12 Days of Mango: On Adoption, Abandonment, and Naruto

I’ve been thinking a lot about Naruto. I’ve been thinking a lot about Naruto because Naruto, like me, was adopted. Well, sort of.

Naruto’s parents died saving the village from the nine-tailed demon fox, Kurama, and he was left parentless. Various adults throughout the village looked after him and raised him after that. The Third Hokage, Iruka-sensei, Kakashi, and Jiraiya all served in this role in one way or another.

But that’s not the same. They can love him as much. They can show him the right way to go about things. Naruto can even love them. But Iruka-sensei, Kakashi, Jiriya…they aren’t his parents. Paraphrasing a part of Nicole Chung’s brilliant memoir, All You Can Ever Know, the first memories Naruto knows are of being abandoned. It’s the first memories of all adoptees. For one reason or another, we were abandoned.

Then Naruto was ignored. And shunned. Extra baggage that he has, and I won’t get too much into for this.

I really liked Naruto when I first watched the anime, and I started reading the manga when Shippuden got to be too much filler for me to handle. I read Naruto for a lot of years, but since it ended *Googles Naruto* jeez four years ago, I hadn’t thought about it much beyond how much I liked those early episodes.

I’ve also been thinking a lot about adoption, because I was adopted. It’s not really something I try to hide—I’m a Korean that has a Polish last name—but it’s also not something that’s easily put out there in a normal conversation. I’ve been thinking about adoption because I’ve been reading a lot of articles about other adoptees’ experience growing up being adopted. Especially after reading the aforementioned Nicole Chung book.

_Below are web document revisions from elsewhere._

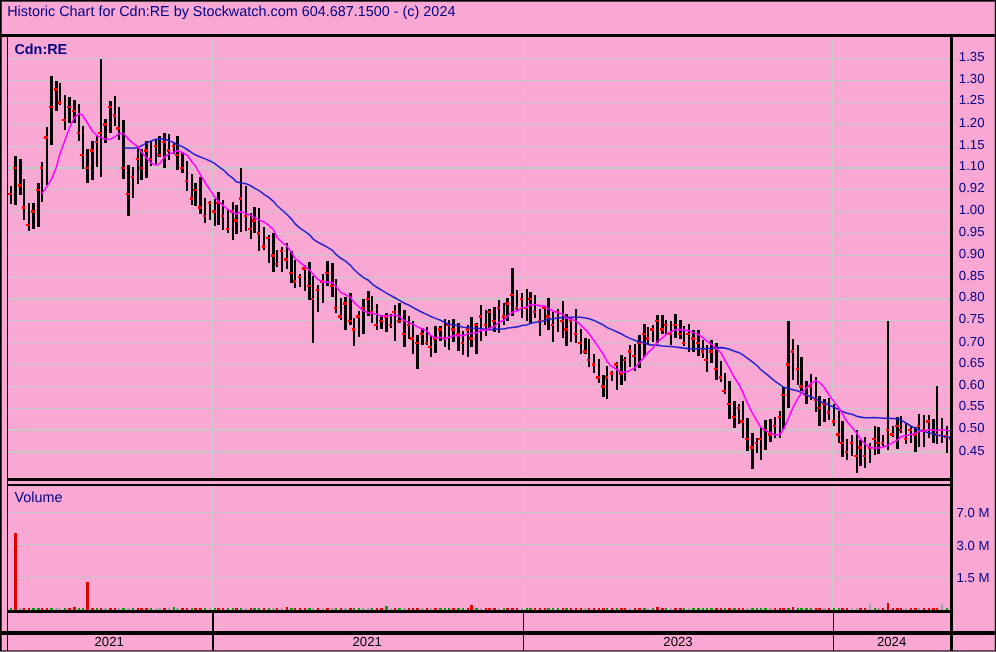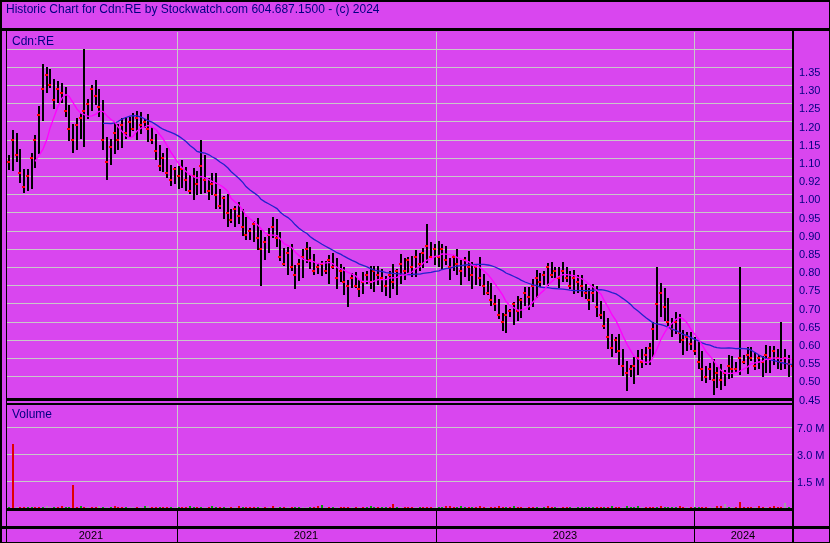"Historic Chart for Cdn:RE by" .screen { background: #d946ef -> #f9a8d4 }
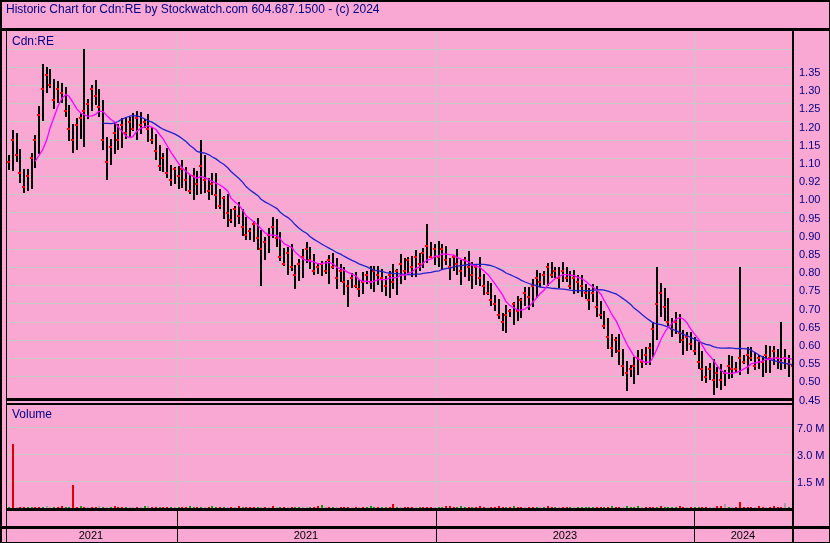"Cdn:RE" .sym-label { font-weight: none -> bold }
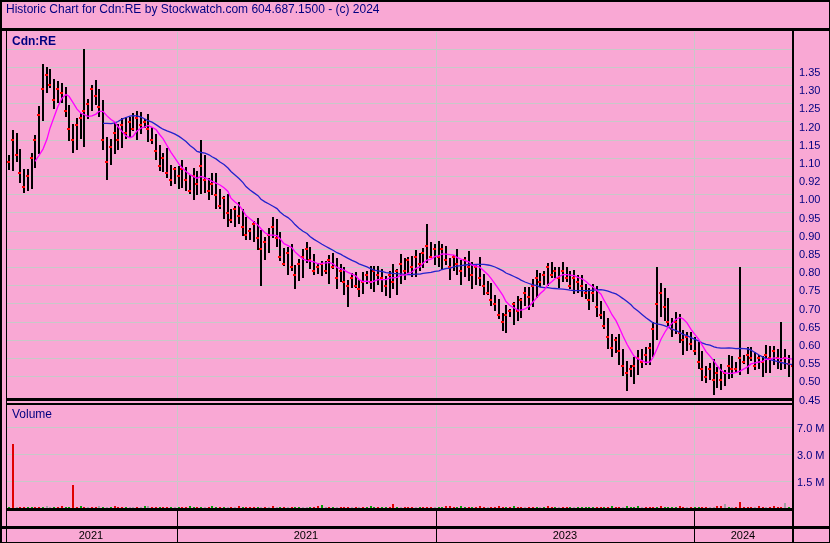"1.35" .tick { margin-top: 24px -> none }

I’ve been thinking about Naruto, and all those other anime and manga protagonists that were abandoned for one reason or another, because it feels like it’s similar to my own experiences with adoption. And it’s a theme throughout a lot of manga. Sometimes out of convenience, sometimes out of contrivance, and sometimes because it truly adds to the story.

In the early parts of Naruto, it is not just about his quest to become the Hokage or to become a better ninja. Naruto has a chip on his shoulder because he’s been shunned for so long. He’s something to be feared because of the nine-tailed fox inside of him. But no longer. He’s a genin now, and he has something else to prove. He’s not just the container for the nine-tailed fox. He’s not just some abandoned kid. He’s Naruto Uzumaki, and he’s going to be Hokage someday. Believe it.

See, the earliest parts of Naruto resonate the most with me. Not because they were just the best written without growing arguably too large in scope to keep everything together, but because Naruto was just like me in those chapters. At first, I thought it was because he was a teen, and I was once a teen. I knew the feelings of being shunned for being weird, being a nerd, liking nerdy things. Naruto had similar interactions with his peers to me, just sadder!

But it goes deeper than that. Naruto was a character that didn’t have parents, only parental figures. And I am constantly enamored with the the idea of the family you make yourself rather than the family you’re born into.

I find myself equally enamored with the relations Naruto makes to Iruka-sensei and Kakashi and Jiraiya and the Third Hokage and Neji and Sasuke and all the other characters. I find myself enamored with the family Naruto makes for himself out of similarly shunned characters like Neji, and to similarly abandoned characters like Iruka and Sasuke.

He finds a friend, rival, and confidant in Sasuke, another character who was abandoned by a close relative, albeit in a much different circumstance, at least from Sasuke’s point of view. It doesn’t matter that Sasuke already had a brother, because his brother killed their whole clan. It matters that Naruto saw in Sasuke a brother he was never able to have, and Sasuke sees in Naruto someone who’s pushing too much into a family he doesn’t want to create because the family Sasuke had is something he still remembers.

He finds someone else shunned for who they are in Neji. Someone who can understand being looked upon and not really understanding why. And when they’re finally old enough to understand, they can’t remove the emotional scars from being looked upon like they don’t belong. Like they hold within them the nine-tailed demon fox. Like they’re not within the main family, and thus lesser. Like they’re a Korean child walking around with two white parents.

Naruto had a great impact on me, not just because it was a highly entertaining shonen anime that helped me get further into anime, and thus into a close-knit community of weird Twitter denizens. Naruto—perhaps only subconsciously then, or maybe it’s only in hindsight, or it could be that I’m just looking too far into things—helped me realize that these narratives mean more for me. Naruto helped me realize that I have a family around me, and always have, and that family is also those who I choose as my own.

Naruto helped me realize that even someone like me, someone who was tossed aside for one reason or another, can become something.